One of the things that make him happy is being asked for help with homework or projects for school by one of the grandkids. This year, Meredith, Quinlan, Cadence and Arianna all took advantage of Poppy Tom’s genius. He was in Heaven!
I realize that unlike my usual writing, this piece is disgustingly mushy! Here are a few of the annoying things about some fathers in particular: he doesn’t always set the best example. He says bad words, has less than flawless table manners, (I know there are more but they’re not coming to me.) Oh, he doesn’t well tolerate whining.
Then again, Tom has given me everything; a life that I dearly love and peace in being supported as a mother and grandmother. We sat outside yesterday afternoon enjoying the sounds and fragrances of nature in our beautiful garden together. He is my best friend, my lover and the partner that I never imagined I would have. He asks for nothing but our happiness. What I try to give him every day is my gratitude. Gratitude and a couple of surprises now and then. Happy Father’s day honey! I think I'll surprise him with breakfast. That will be a BIG surprise!!
My life is so glamorous! It’s just not fair. Lucky for me!!
Thanks Neches. You never cease to amaze me. Thanks for the reminder.
Posted by: Taylor | 06/20/2010 at 10:29 AM
Thanks Neches. You never cease to amaze me. Thanks for the reminder.

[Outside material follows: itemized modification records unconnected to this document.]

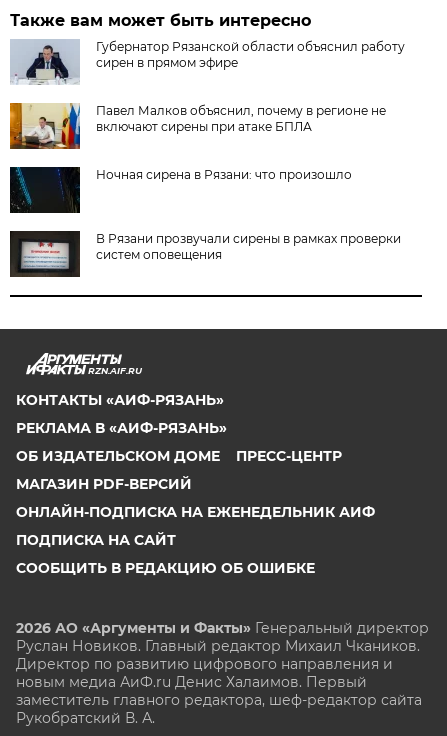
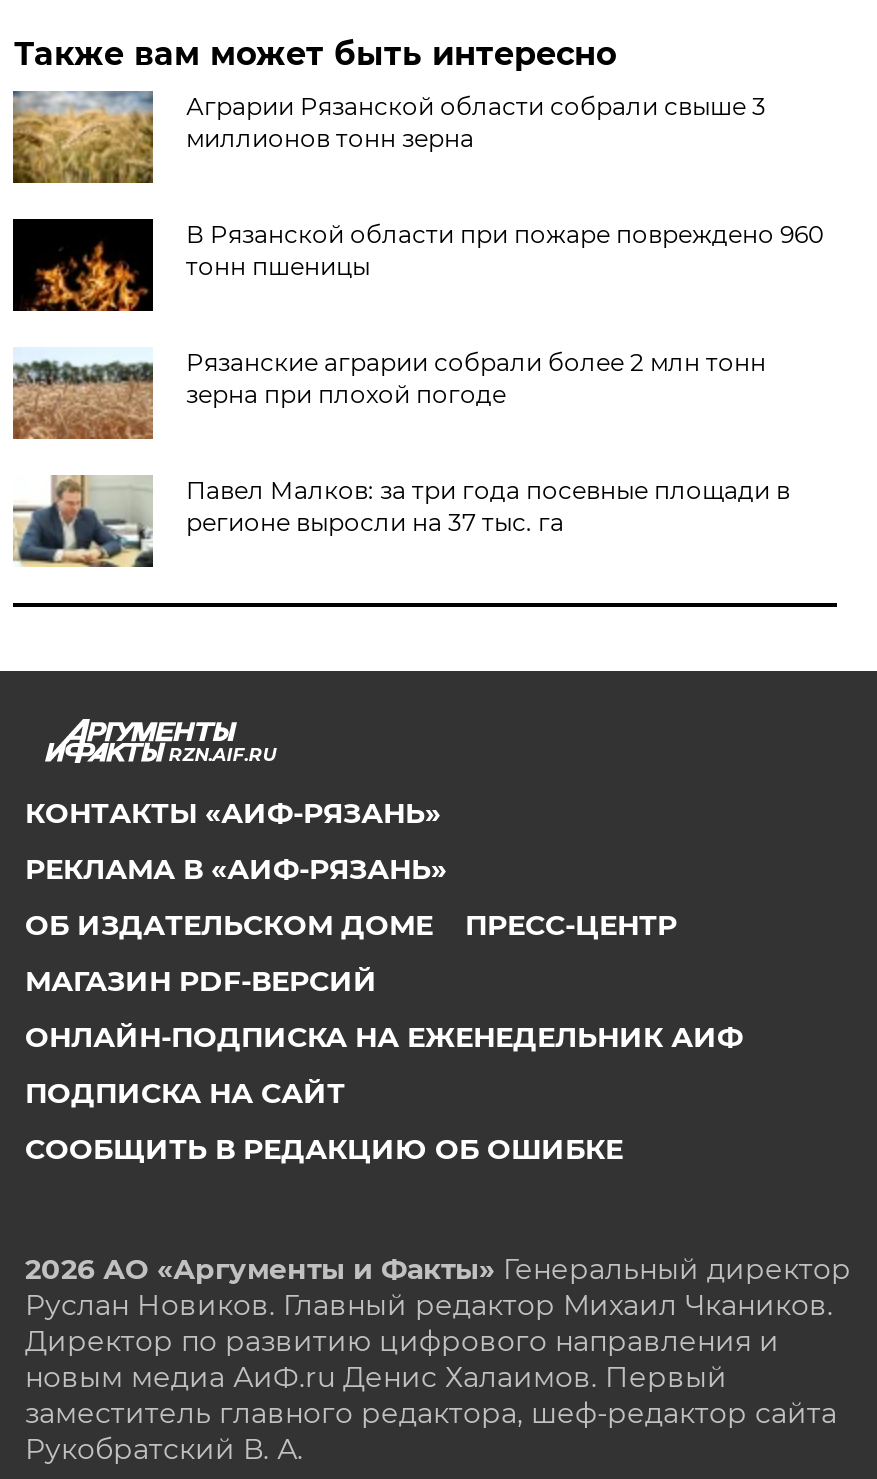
- [image]
- Губернатор Рязанской области объяснил работу
- сирен в прямом эфире
+ [image]
+ Аграрии Рязанской области собрали свыше 3
+ миллионов тонн зерна

- [image]
- Павел Малков объяснил, почему в регионе не
- включают сирены при атаке БПЛА
+ [image]
+ В Рязанской области при пожаре повреждено 960
+ тонн пшеницы

- [image]
- Ночная сирена в Рязани: что произошло
+ [image]
+ Рязанские аграрии собрали более 2 млн тонн
+ зерна при плохой погоде

- [image]
- В Рязани прозвучали сирены в рамках проверки
- систем оповещения
+ [image]
+ Павел Малков: за три года посевные площади в
+ регионе выросли на 37 тыс. га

Posted by: Taylor | 06/20/2010 at 10:29 AM
Gramma that was so beautiful. It made me cry.
I love you.
PT is truly the greatest!
Posted by: Brittany Anne | 06/20/2010 at 10:47 AM
A beautiful homage to someone who well deserves it.
Posted by: Cathy | 06/20/2010 at 11:34 AM
Just to keep it all real, Tom's only comment was that I wrote more about my father than I did about him. Gotta love that man!!
Posted by: Kathryne Neches | 06/20/2010 at 12:04 PM
you are well-blessed. we should all have someone we love who loves us that much!